Bagian 1 : Lima Tahun Lalu

18.7K 1.3K 19
                                    

Lima tahun lalu...

Sore itu, saat matahari menerobos jendela, memenuhi ruangan santai keluarga dengan cahayanya yang kekuningan. Bintang, 17 tahun, belum pernah pacaran, duduk bersila membelakangi jendela. Mulutnya penuh dengan keripik singkong super pedas favoritnya, di depannya ada semangkuk bakso ceker masih panas berkuah merah karena sambal.

"Hmmmm, nikmatnya..!" seru Bintang bahagia, kali ini dia menyeruput kuah baksonya.

"Asal kamu tahu, mimpiku cuman satu. Menikah di usia muda, dan menjadi ibu rumah tangga profesional". Kata Bintang pada Langit.

Bukan langit yang di atas sana. Tapi Langit sahabatnya yang lebih tua 8 tahun darinya. Sebenarnya bukan sahabat sih, Langit cuman pendengar setia dan mereka bertetangga. Klise sih, hanya karena jendela kamar mereka berdekatan, mereka jadi bersahabat.

Bukan bukan bukan. Bukan begitu tepatnya, sebenarnya karena Bintang sering berisik Langit suka menegurnya. Tahu lah.. Langit semacam tipe perfeksionis yang menginginkan kedamaian dalam hidupnya, dan ya karena Bintang tidak memiliki saudara, Bintang menganggap Langit adalah kakaknya walaupun Langit tak pernah dan tak mau mengakuinya.

Sore itu mereka sedang menikmati bakso ceker di rumah Langit bersama mamanya Langit, Tante Laras.

"Apaan sih, belum lulus sekolah juga udah mikirin yang begituan" Kata Langit.

"Hush, jangan begitu. Mimpi Bintang patut diacungi jempol". Kata Tante Laras.

"Uhh..makasih Tante.. ". Ujar Bintang berterima kasih.

"Iya, zaman sekarang jarang ada wanita yang bermimpi jadi ibu rumah tangga.

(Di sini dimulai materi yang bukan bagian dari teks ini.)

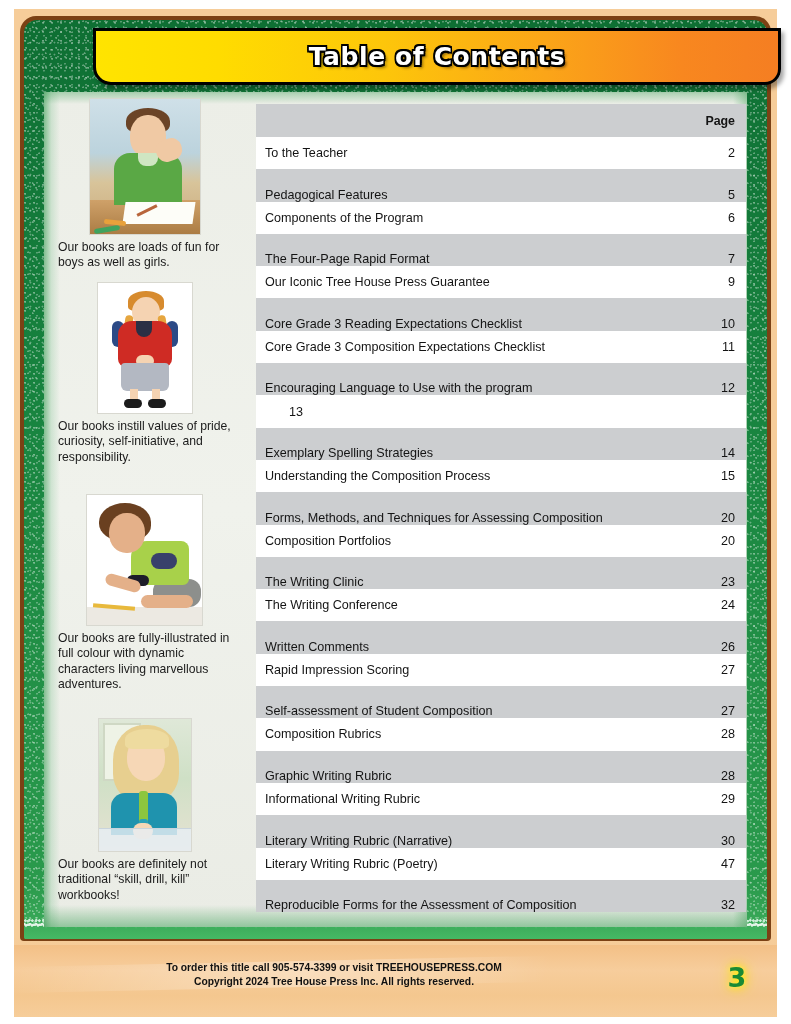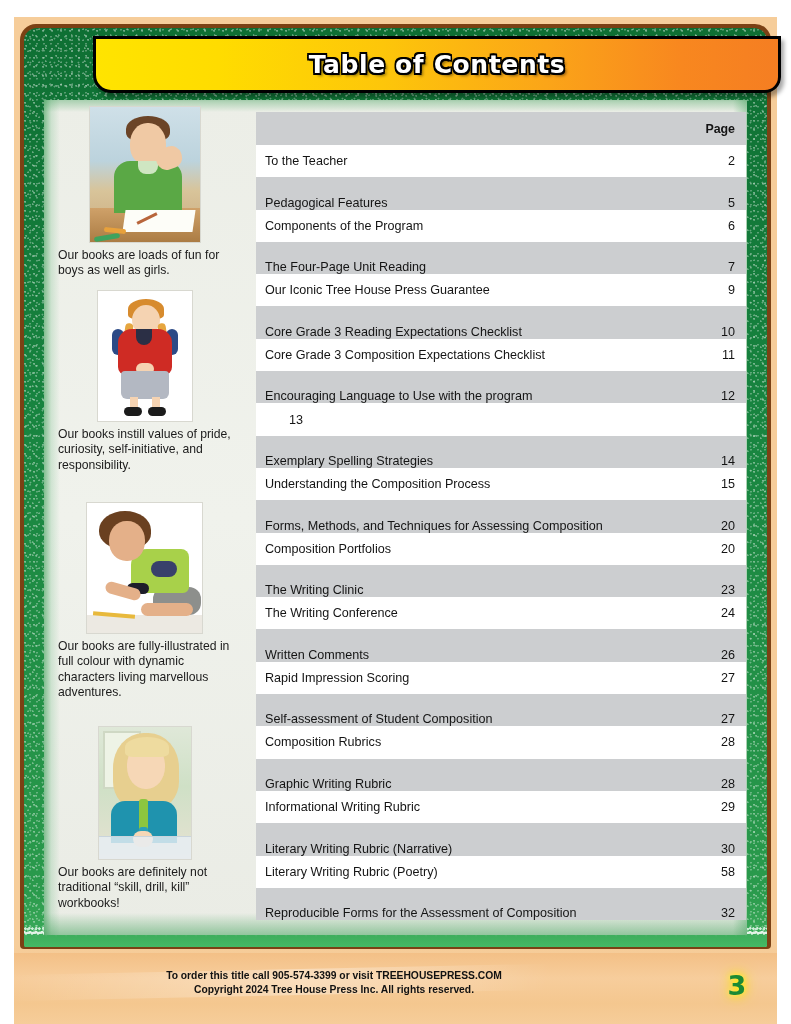--- a/index.html
+++ b/index.html
@@ -18,7 +18,7 @@
   
   #page {
     position: absolute;
-    left: 0; top: 8px;
+    left: 0; top: 0;
     width: 791px; height: 1004px;
     background: #ffffff;
   }

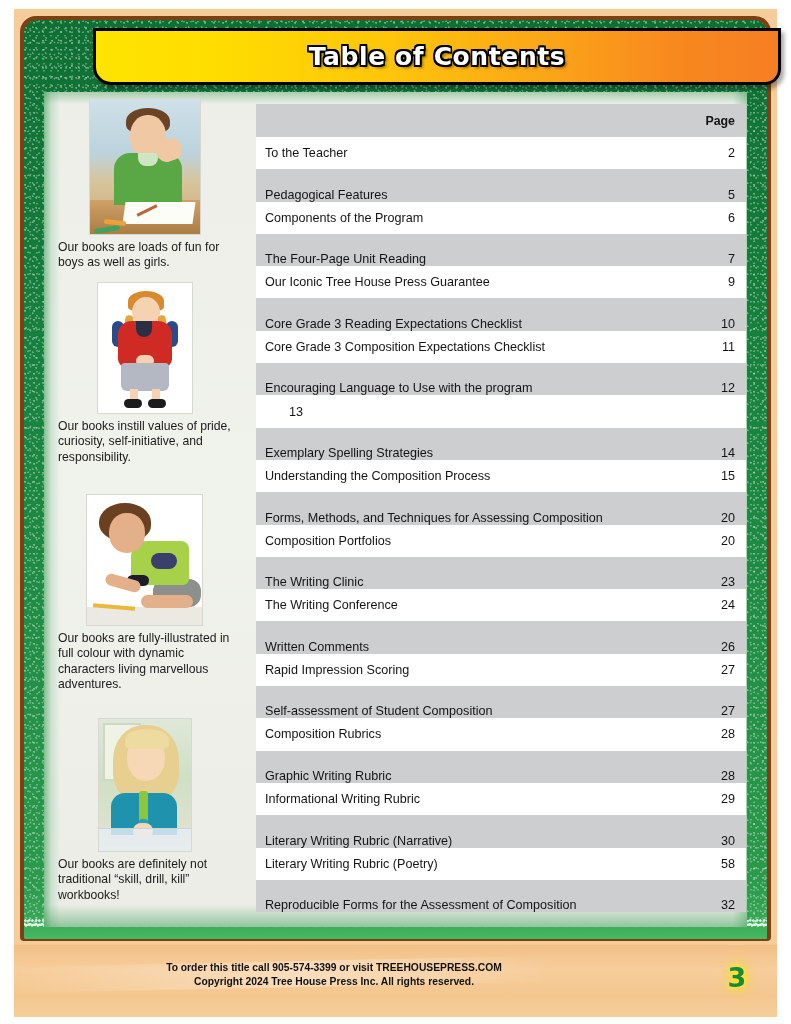--- a/index.html
+++ b/index.html
@@ -417,7 +417,7 @@
           <div class="toc-page">6</div>
         </div>
         <div class="toc-row even">
-          <div class="toc-title">The Four-Page Unit Reading</div>
+          <div class="toc-title">The Four-Page Rapid Format</div>
           <div class="toc-page">7</div>
         </div>
         <div class="toc-row odd">

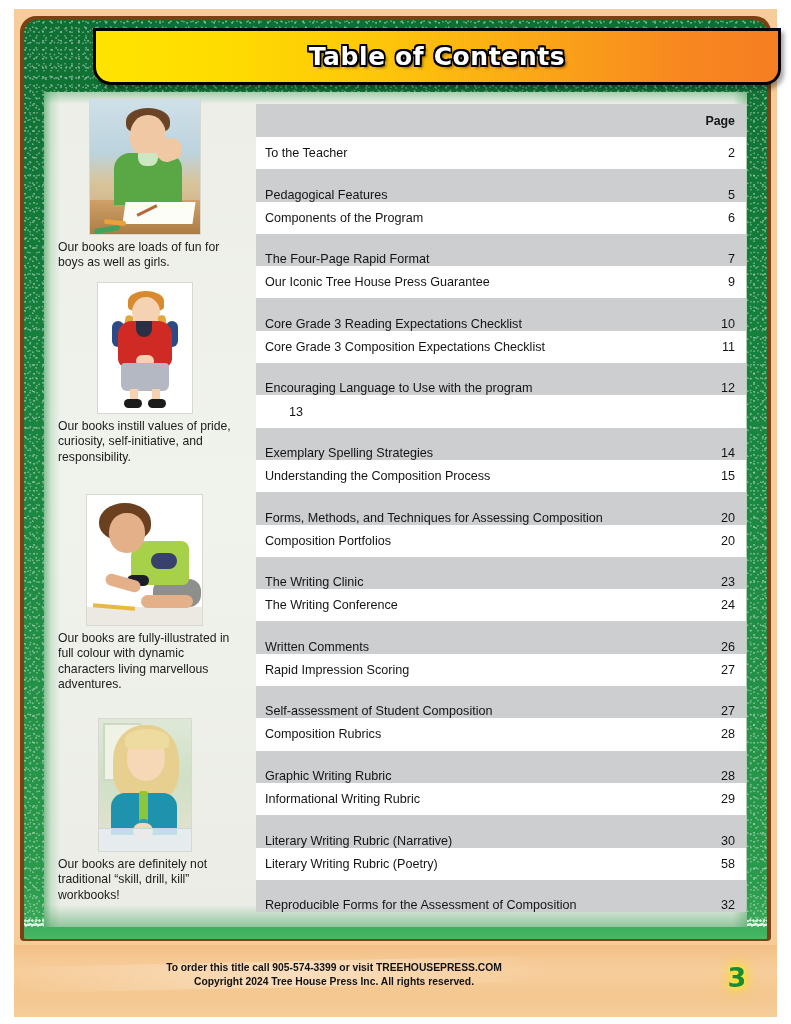--- a/index.html
+++ b/index.html
@@ -493,7 +493,7 @@
         </div>
         <div class="toc-row odd">
           <div class="toc-title">Literary Writing Rubric (Poetry)</div>
-          <div class="toc-page">58</div>
+          <div class="toc-page">47</div>
         </div>
         <div class="toc-row even">
           <div class="toc-title">Reproducible Forms for the Assessment of Composition</div>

Banyaknya memilih jadi wanita karir. Padahal fitrah perempuan itu jadi ibu demi anak-anaknya."

"Setuju! Aku ingin seperti Mama dan Tante. Selalu ada setiap saat. Rumah rasanya jadi hangat." Bintang memejamkan matanya seolah bisa merasakan kehangatan.

"Lulus aja dulu sana!" Langit menjitak kepala Bintang dengan buntelan koran. Bintang mengerutkan dahinya kesal.

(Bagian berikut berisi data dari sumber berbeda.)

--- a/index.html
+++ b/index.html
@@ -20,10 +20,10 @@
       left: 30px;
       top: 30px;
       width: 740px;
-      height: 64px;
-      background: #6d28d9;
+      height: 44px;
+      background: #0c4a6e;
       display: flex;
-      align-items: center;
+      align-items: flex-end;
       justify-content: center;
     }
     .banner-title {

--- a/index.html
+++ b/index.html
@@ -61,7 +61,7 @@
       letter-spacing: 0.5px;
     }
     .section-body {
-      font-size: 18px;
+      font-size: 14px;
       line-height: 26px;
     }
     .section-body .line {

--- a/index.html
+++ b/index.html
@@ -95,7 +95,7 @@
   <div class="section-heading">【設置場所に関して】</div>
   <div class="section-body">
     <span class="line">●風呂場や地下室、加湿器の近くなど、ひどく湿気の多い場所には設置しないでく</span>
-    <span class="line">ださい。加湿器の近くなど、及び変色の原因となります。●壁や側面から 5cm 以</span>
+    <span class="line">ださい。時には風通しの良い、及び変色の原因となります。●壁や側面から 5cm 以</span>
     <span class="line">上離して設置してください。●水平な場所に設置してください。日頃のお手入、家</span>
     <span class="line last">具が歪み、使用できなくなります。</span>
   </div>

"Langit!" Tegur Tante Laras.

"Yang lulus juga belum mau menikah! Padahal udah punya kerja!" Kata Tante Laras dengan nada menyindir. Langit menghabiskan minumnya dengan sekali teguk.

"Eaaaa Mama.. Bahas lagi, bahas lagi. Sabar dong Ma. Orang sabar disayang tuhan lho". Kata Langit sambil bergeser memeluk ibunya.

"Aaahh, kamu sudah 26 tahun. Mama cuman pengen cucu. Kalo saja Mama belum setua ini. Mama pasti tidak akan minta cucu darimu." Kata Tante Laras sambil memukul ringan tangan Langit.

"Ayo lah Ma, Mama belum tua kok. Masih cantik begini". Goda Langit.

Bintang tersenyum melihat interaksi ibu dan anak di depannya membuatnya merindukan mamanya sendiri. Tapi sekarang Mamanya sedang sibuk dengan deadline artikelnya dan Bintang tidak boleh merepotkannya.

"Tenang saja Tante, kalo Langit belum mau menikah. Masih ada aku yang mau memberikan cucu buat Tante". Kata Bintang tiba-tiba. Tante Laras menatapnya tak percaya lalu tertawa tak lama kemudian Tante Laras pun pamit karena telah selesai makan.

"Serius?" Tanya Langit saat mereka tinggal berdua.

"Memang kamu mau nikah umur berapa?" Langit menyeruput kuah baksonya yang bening. Langit tidak suka pedas.

"22, umur segitu aku udah harus nikah" Jawab Bintang sambil mengunyah, tak lama kemudian keningnya berkerut.

Langit menatapnya sekilas dan tampak tak peduli dengan isi pikiran Bintang. Tanpa perlu ditanya pun Bintang pasti bicara. Setelah menghabiskan baksonya, Langit mulai membaca koran.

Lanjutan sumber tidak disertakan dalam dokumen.